Dark corners of a plasti-sheen city, shadows moving on synthetic walls lit only by the bright lights of helmet-clad motorcyclists – hush-hush, basslines throb, hop up-down.
Junior Boys make the beats for a city that doesn’t yet exist – futuristic, cold and a vacuum of any human emotion. ‘Double Shadow’ is the opener, where a voice, half artificial, mutters words snatched from conversations overheard in curtain shrouded city rooms: “deep sleeps / catch up / young pup / close shave.” To the electronic clipped sounds, shadowed figures could be playing a dark hide-and-seek, moving between slick office outer walls and iron-clad industrial estates.
_ So This is Goodbye_ treads a line between high-sheen futurism - too clean and glossy to care about - and tarnished degeneration. Snips of an acoustic string vibrating in_ ‘In the Morning’_ pins together an understated melody with just a little warmth (and thereby creates the melodic high-point of the album), while _‘The Equaliser’ _allows simple synth tones to sink, as if played on a tape-player with batteries failing. These moments where the gloss surface is punctured and the tarnished substance beneath is revealed are, unfortunately, few.
_ ‘Like a Child’_ and ‘Caught in a Wave’ barely register on the conscious mind – as the album draws to a close, the menacing tones that were present earlier have drifted away, leaving the listener drifting to sleep.

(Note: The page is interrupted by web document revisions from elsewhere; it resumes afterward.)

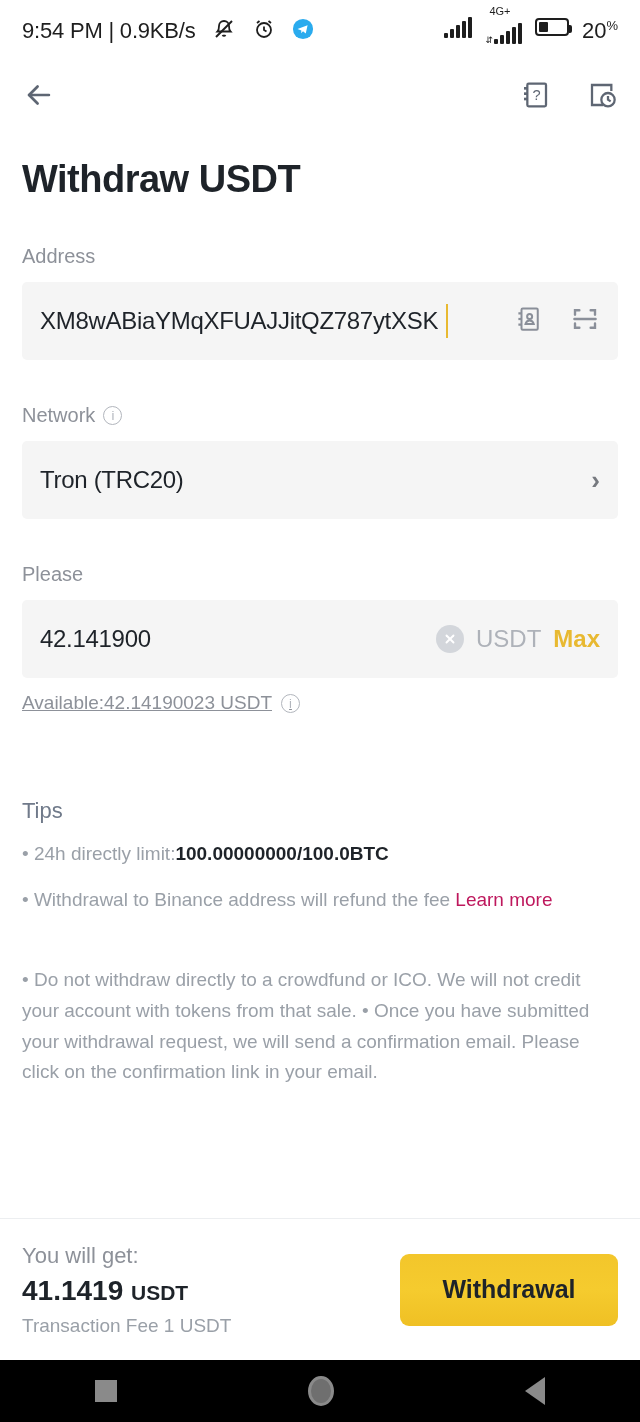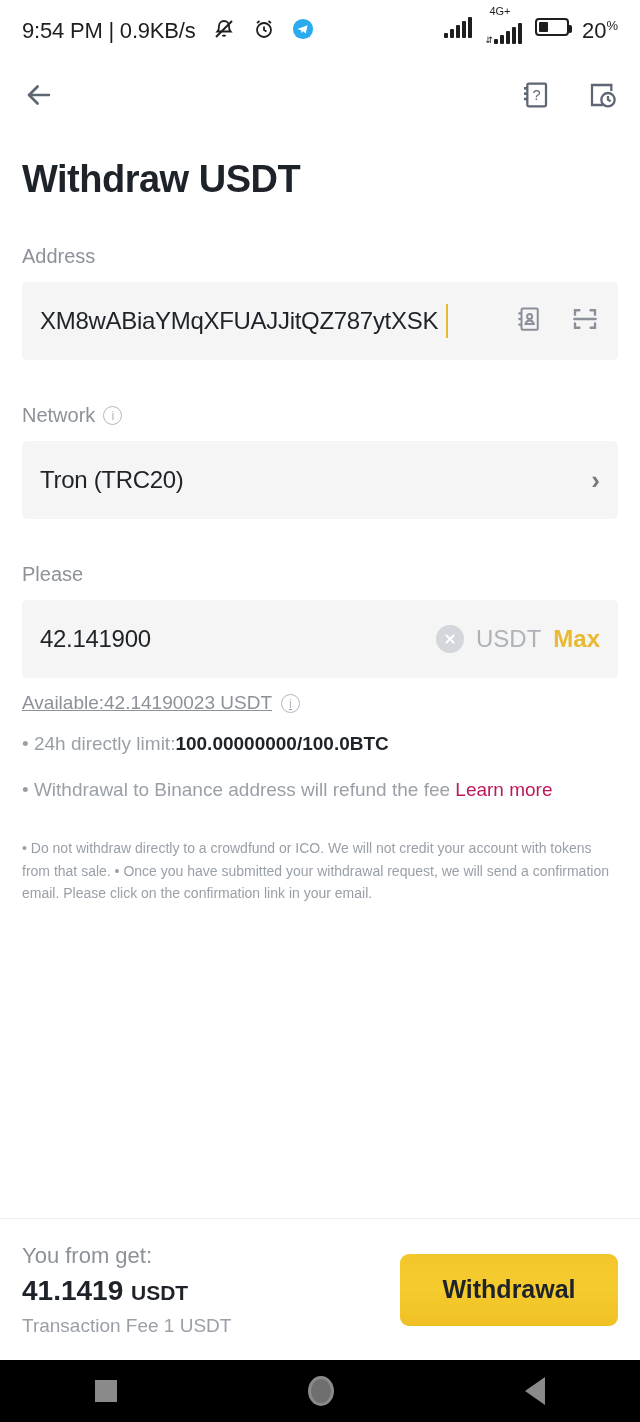--- a/index.html
+++ b/index.html
@@ -75,21 +75,21 @@
     width: 19px; height: 19px; border: 1.6px solid #b2b6bd; border-radius: 50%;
     display: inline-flex; align-items: center; justify-content: center;
     font-size: 13px; color: #b2b6bd; font-style: normal; line-height: 1; flex: none;
   }
 
   .tips-title { margin-top: 84px; font-size: 22px; color: #707A8A; }
   .tip { margin-top: 18px; font-size: 19px; line-height: 1.45; color: #9aa0a8; }
   .tip.first { margin-top: 16px; }
   .tip .strong { color: #1e2329; font-weight: bold; }
   .tip .link { color: #be185d; }
-  .tip-block { margin-top: 34px; font-size: 14px; line-height: 1.62; color: #9aa0a8; }
+  .tip-block { margin-top: 52px; font-size: 19px; line-height: 1.62; color: #9aa0a8; }
 
   
   .bottombar {
     position: absolute; left: 0; right: 0; bottom: 62px; height: 142px;
     border-top: 1px solid #eceef0; background: #fff;
     display: flex; align-items: center; justify-content: space-between;
     padding: 0 22px;
   }
   .summary-label { font-size: 22px; color: #8d9199; }
   .summary-amount { margin-top: 6px; font-size: 28px; font-weight: bold; color: #1e2329; }
@@ -251,34 +251,35 @@
         <span class="unit">USDT</span>
         <span class="max">Max</span>
       </div>
       <div class="helper">
         <span>Available:42.14190023 USDT</span>
         <span class="info-circle">i</span>
       </div>
     </div>
 
     <div>
+      <div class="tips-title">Tips</div>
       <div class="tip first">
         <span>• 24h directly limit:</span><span class="strong">100.00000000/100.0BTC</span>
       </div>
       <div class="tip">
         <span>• Withdrawal to Binance address will refund the fee </span><span class="link">Learn more</span>
       </div>
       <div class="tip-block">• Do not withdraw directly to a crowdfund or ICO. We will not credit your account with tokens from that sale. • Once you have submitted your withdrawal request, we will send a confirmation email. Please click on the confirmation link in your email.</div>
     </div>
 
   </div>
 
   <div class="bottombar">
     <div>
-      <div class="summary-label">You from get:</div>
+      <div class="summary-label">You will get:</div>
       <div class="summary-amount">
         <span>41.1419</span>
         <span class="cur">USDT</span>
       </div>
       <div class="summary-fee">Transaction Fee 1 USDT</div>
     </div>
     <button class="withdraw-btn">Withdrawal</button>
   </div>
 
   <div class="navbar">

The vocal harmonies are quite gorgeous, airy and elevated, but the kind of gorgeous that carries a guilt of perfection – too nice, too made-up, fake.
Much like the structures of the mystery city that the waves of clicks, beeps and arpeggiatic synths travel around, the beauty of this album is slightly heartless and distant, with only flashes of past concerns. ‘FM’ sings of_ “crooked roads and static codes”, reminding us of a world that these songs can’t belong to (it’s also reminiscent of The Postal Service: dance music to sit down to). _‘Count Souvenirs’ takes time to identify the details of human life – “your favourite shirt / traces of dirt build inside the bedroom door” – and in a little awkward shuffle beat, tells us “please don’t touch”; don’t leave a fingerprint, don’t destruct the last remains of a warm breath in an ice-cold existence.
_ So This is Goodbye_ is the perfect example of how aiming for perfection in music can end in alienation.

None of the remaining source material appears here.